What changes when this is an agent skill
Every schema error from the audit generates a per-template remediation patch as a pull request. Stale properties get swapped for the current ones. Newly required fields get added. Removed fields get cleaned up. JSON-LD parse errors get repaired. Compliance attestations get added where they are required: HIPAA practitioner credentials on regulated dental pages, FDA medical-device classifications on regulated medical pages, EU and California consent attributes where they apply. Primary/secondary type conflicts (where Dentist plus MedicalBusiness plus LocalBusiness have overlapping @id values or property conflicts) get resolved. Your engineering team reviews and merges the PRs the same way they would review any other change. Multi-banner operators get a consolidated PR queue across every banner — one schema.org spec change generates the matching set of PRs across every brand at once, instead of three separate quarterly sprints. Every remediation is preserved with the timestamp, the spec version, the diff, and the PR link, so a regulatory audit or an SEO recovery review can show exactly what was fixed and when. Schema App, Yoast, and Merkle remain a reasonable choice for the page-level generation layer. Rich Results Test remains useful for spot-checks. Ahrefs and Semrush remain useful for surfacing the audit picture. This is the remediation layer that turns errors into merge-ready code.
Agents that include this skill
Skills live inside agent rentals. To get this skill in production, hire any of the agents below — context-tuning at onboarding is included in the first month.
Schema Audit + Remediation Agent
Owns the JSON-LD schema graph — audit, generation, remediation, vertical schema packs, rich-result eligibility, quarterly schema.org absorption.
FAQ
- What does a remediation PR actually look like?
- A standard pull request against your repository, with the JSON-LD changes per template, a description of which errors are being fixed, the schema.org spec version, and a diff.
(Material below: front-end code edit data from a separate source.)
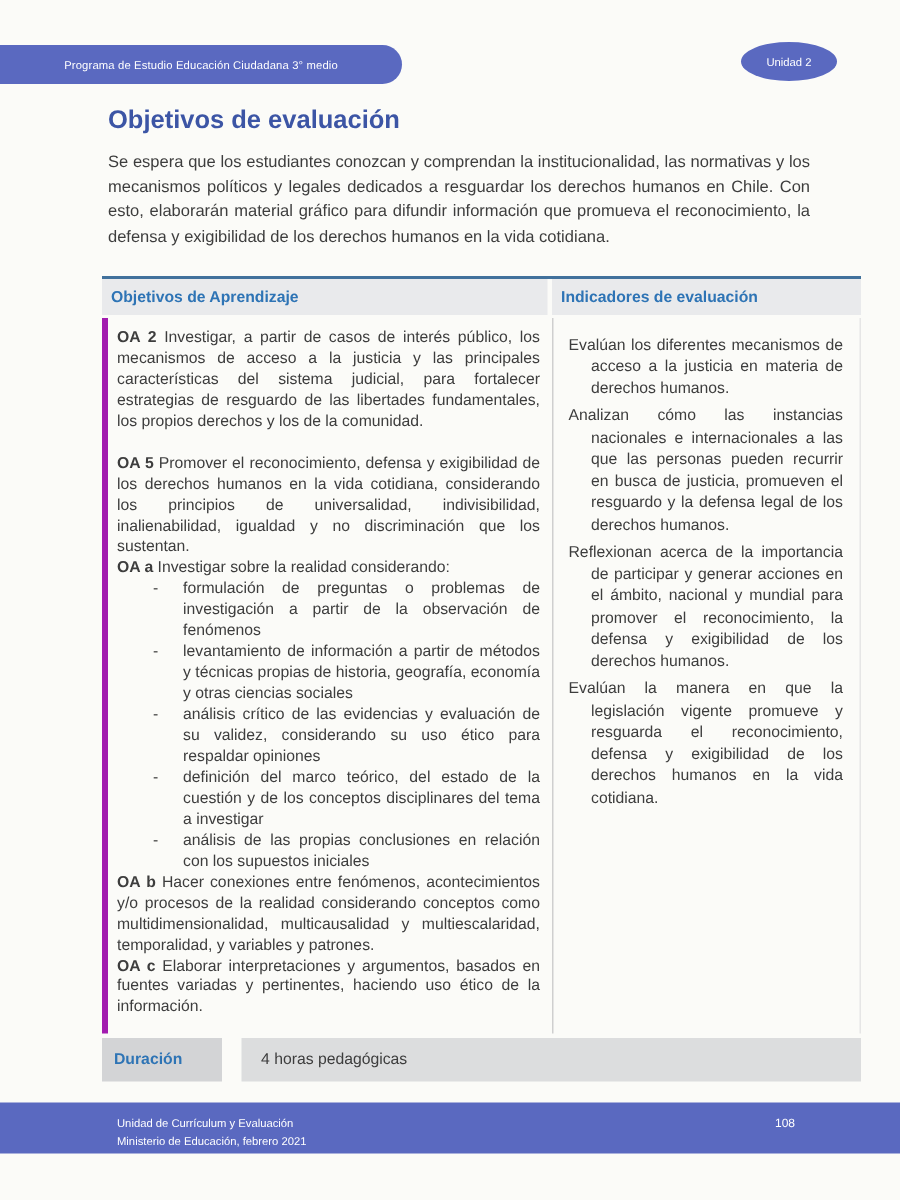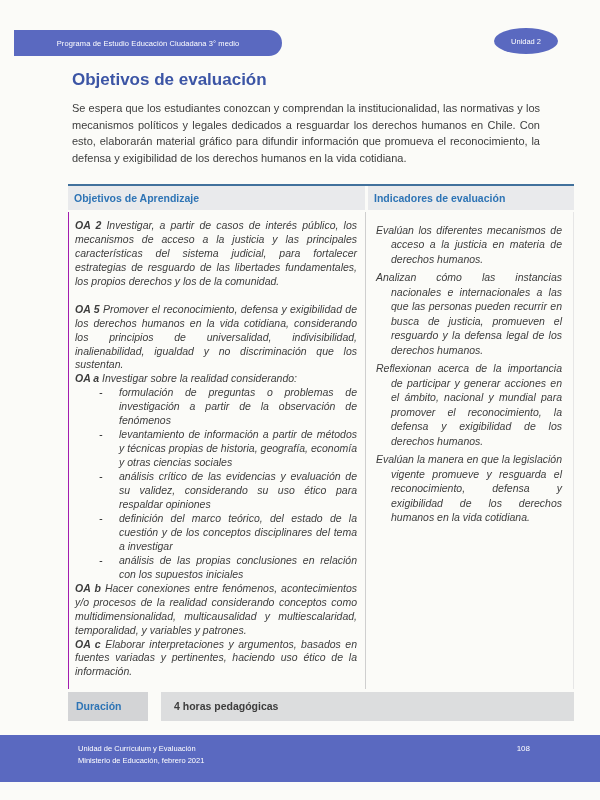"Programa de Estudio Educación Ciudadana" .header-badge { left: 14px -> 0 }
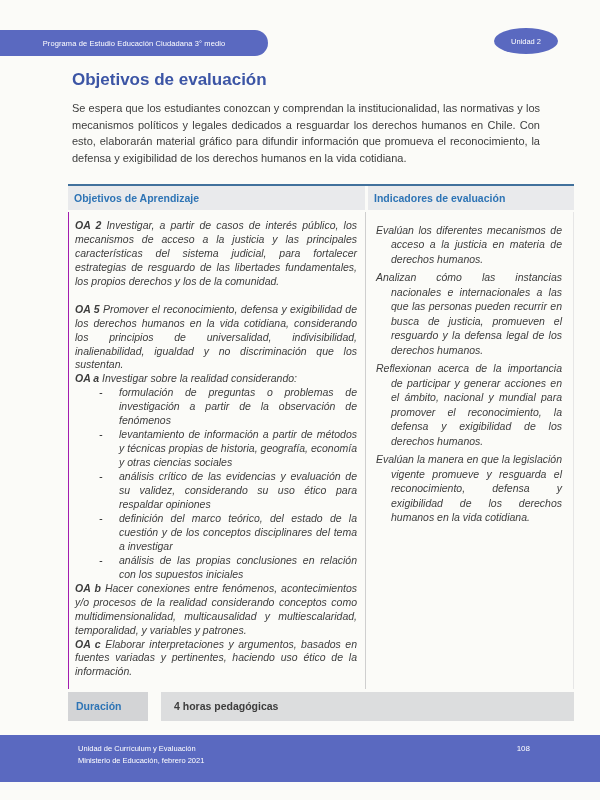"OA 2 Investigar, a partir" .tbody { border-left: 1px solid #a21caf -> 4px solid #a21caf; font-style: italic -> none }
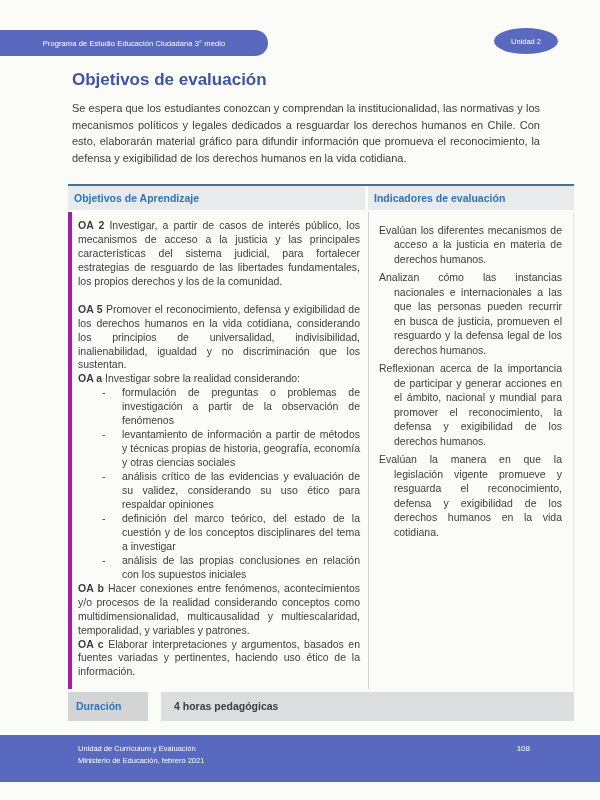"4 horas pedagógicas" .duration-value { font-weight: bold -> none }
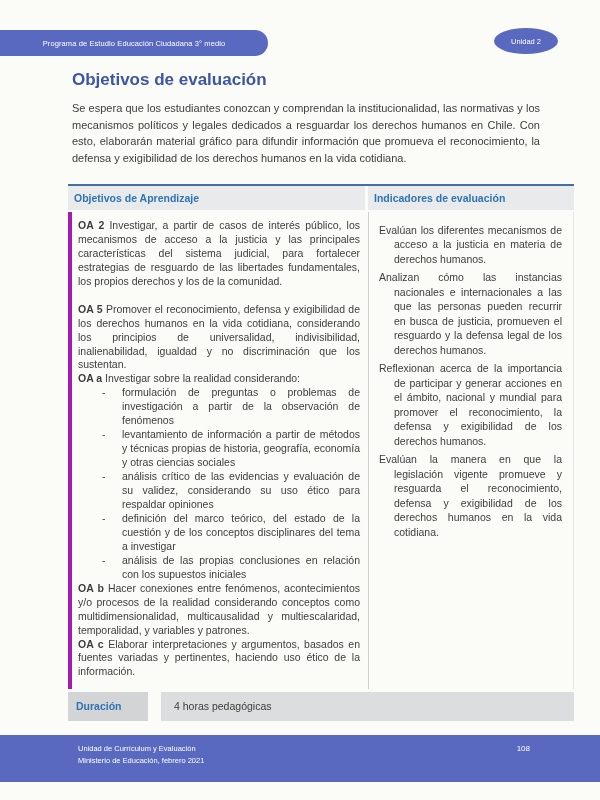"Unidad de Currículum y Evaluación" footer { height: 47px -> 34px }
Your engineering team reviews and merges it the same way they would any other change.
- How is this different from Schema App or Yoast?
- Those generate page-level schema. They do not patch the thousands of errors that already exist across your live pages. This produces those patches as PRs.
- How is this different from Rich Results Test or the Schema.org Validator?
- Those surface errors. They do not produce fixes.
- How is this different from Ahrefs, Semrush, or Sitebulb?
- Those report schema errors as part of a site audit. The fix is engineering's problem. This is the engineering fix — as code, in a PR.
- What kinds of remediation are generated?
- Stale-property updates, spec-drift fixes for newly required fields, JSON-LD parse-error repair, compliance attestations for regulated pages, and primary/secondary type conflict resolution.
- Does it work for multi-banner operators?
- Yes. One schema.org spec change generates the matching set of PRs across every banner at once, so cross-banner cleanup happens in one cycle.
- Who reviews and merges the PRs?
- Your engineering team. The PR is generated, but the merge stays human. Low-risk patches can be auto-merged once your team is comfortable with the pattern; higher-risk ones always get human review.
- Can an SEO recovery review or compliance audit show what was fixed?
- Yes. Every remediation is preserved with the timestamp, the spec version, the diff, and the PR link.